How important are the discussions with the filmmakers following the premieres?

The discussions are important as they complement the film, which every viewer constructed for himself, depending on his mood. The discussions expand upon what has been seen, and signify an additional, deeper step into other worlds. The directors in Berlinale Shorts are seldom first-time filmmakers, but have been developing their own aesthetic language for some time. They can talk about their search during the Q&A session. This has worked very well in previous years.

In this situation, such a tender and poetic film like Enakkum Oru Per (I Too Have A Name) from Sri Lanka will work well: a mother tries to hide her daughter in a monastery, but the army’s advance isn’t even halted by the church – she has to go one step further and find a place that belongs only to her and her daughter. Similar to Ein Mädchen Namens Yssabeau, the filmmakers transcend and leave behind the realistic portrayal of reality, in order to find their truths in other spaces, which also belong to cinema. The festival wants to embolden filmmakers to continue to develop their own cinematographic style.

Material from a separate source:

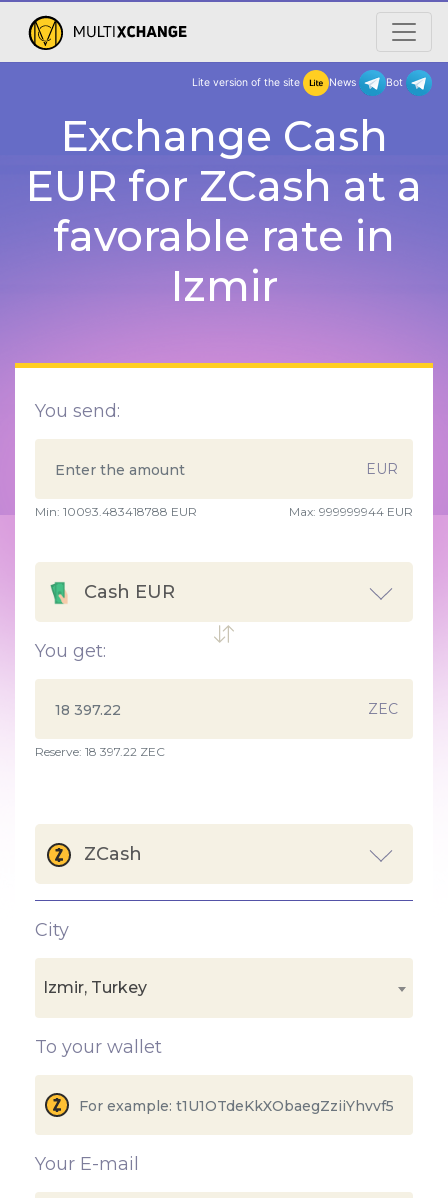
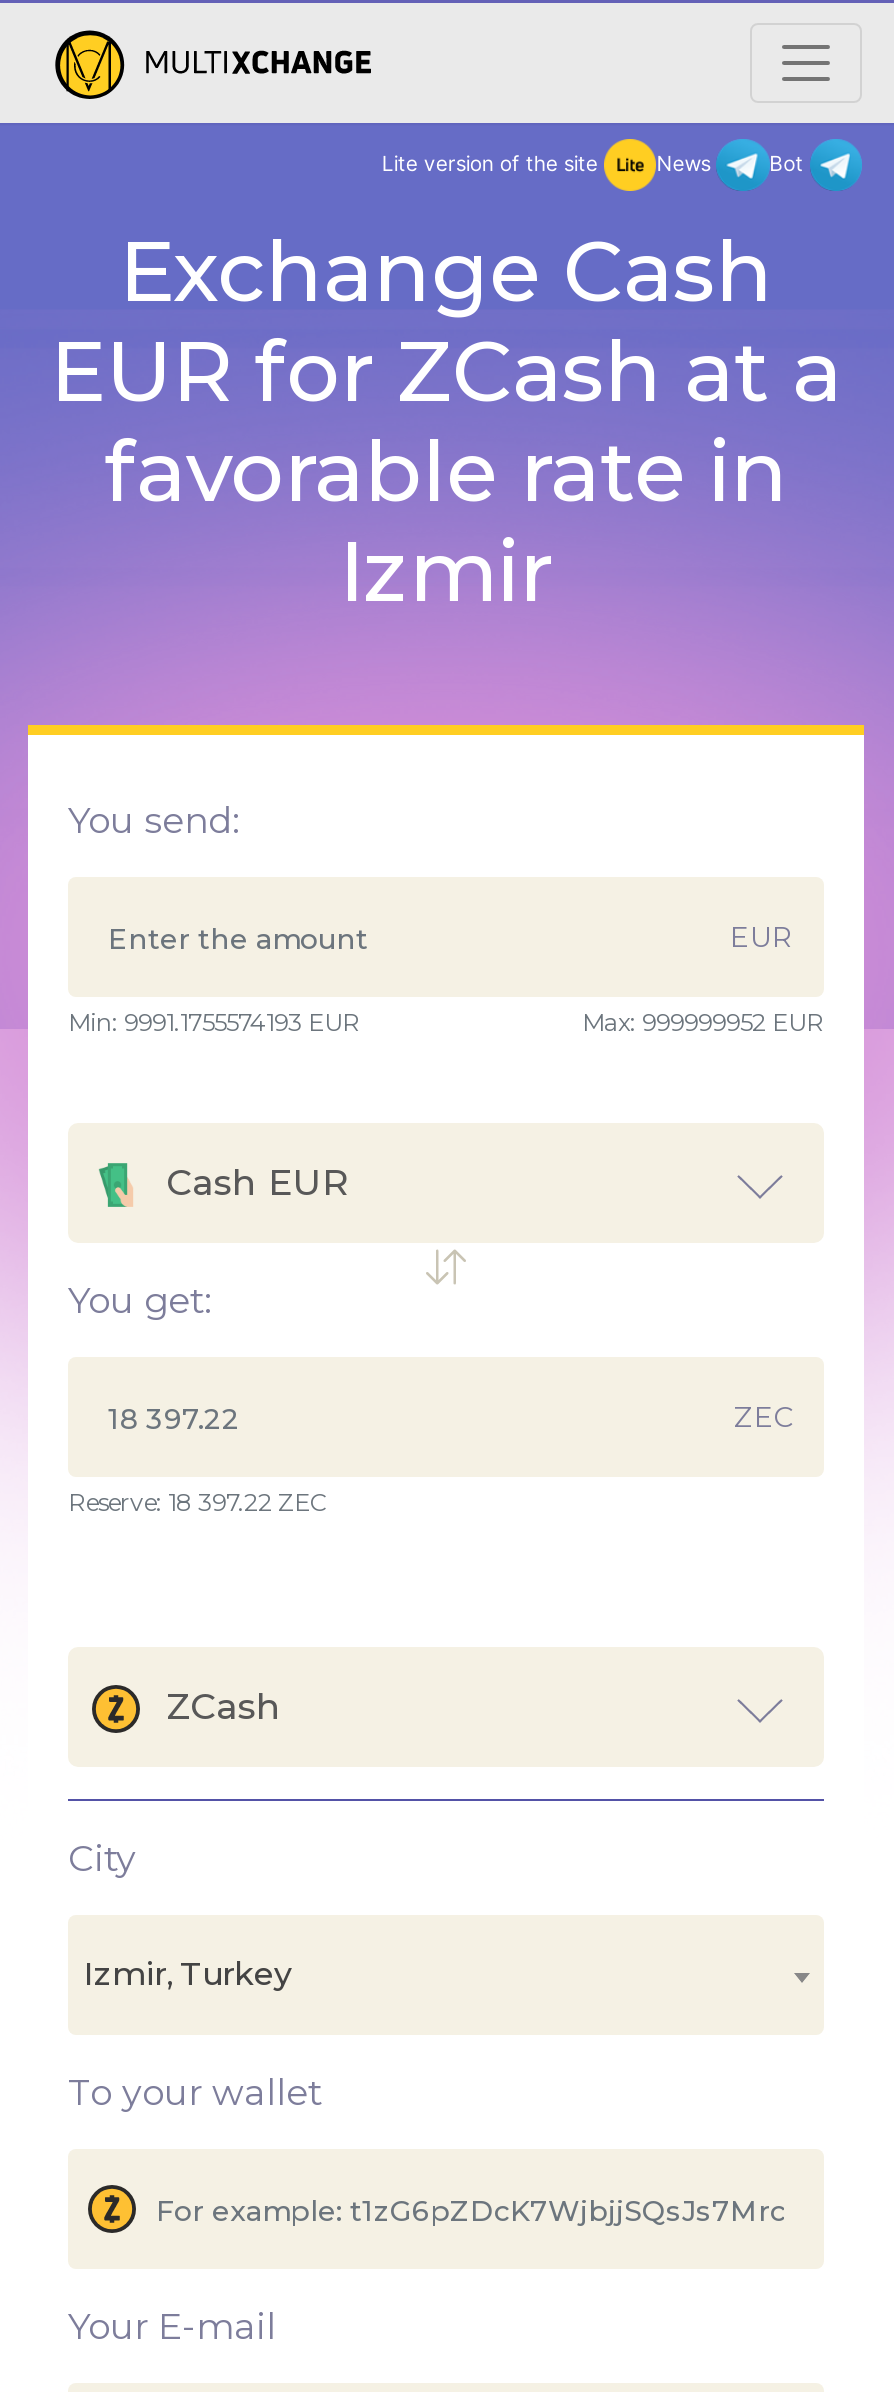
- Min: 10093.483418788 EUR
+ Min: 9991.1755574193 EUR

- Max: 999999944 EUR
+ Max: 999999952 EUR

I understand one of my tasks to be to support and give space to the delicate, sketchy attempt that carries something unique and strong within itself. And – just like the winner of last year’s Golden Bear, PARANMANJANG (Night Fishing) by PARKing CHANce, PARK Chan-wook and PARK Chan-kyong from Korea showed – it’s not about the length, but the form, the idea and the knowledge.

Loxoro, D: Claudia Llosa, ESP/PER 2011

Claudia Llosa, who won the Golden Bear with her feature La Teta Asustada (The Milk of Sorrow), presents Loxoro in the Berlinale Shorts. Loxoro is the language of transsexuals in Peru. Lllosa’s film tells the story of a mother who is searching for her daughter. It is nighttime. She is desperate and roaming through bars, tries to cross boundaries and is thrown back into the transsexual scene. Where is she safe, is there a place for her? Will she see her daughter again? The night is blurry…

For the jury you won over old friends of the Berlinale and a new face…

That’s true. The filmmaker and artist David O’Reily won the Golden Bear in 2009 for Please Say Something. He’s a hero in his scene. At the Berlinale 2008 he was awarded a Special Mention for RGB XYZ . Sandra Hüller was at the Berlinale as an actress with two films last year: Brownian Movement by Nanouk Leopold and Über uns das All (Above Us Only Sky) by Jan Schomburg. She won the Silver Bear in 2006 for her role in Requiem by Hans-Christian Schmid, who is participating in this year’s festival Competition with his new film. The third member of the jury, artist Emily Jacir presented her work at Venice and won the Golden Lion there. Her latest work will be shown at this year’s dOCUMENTA (13). She often works with the medium of film and video. I am really excited to see the discussions between the members of the jury.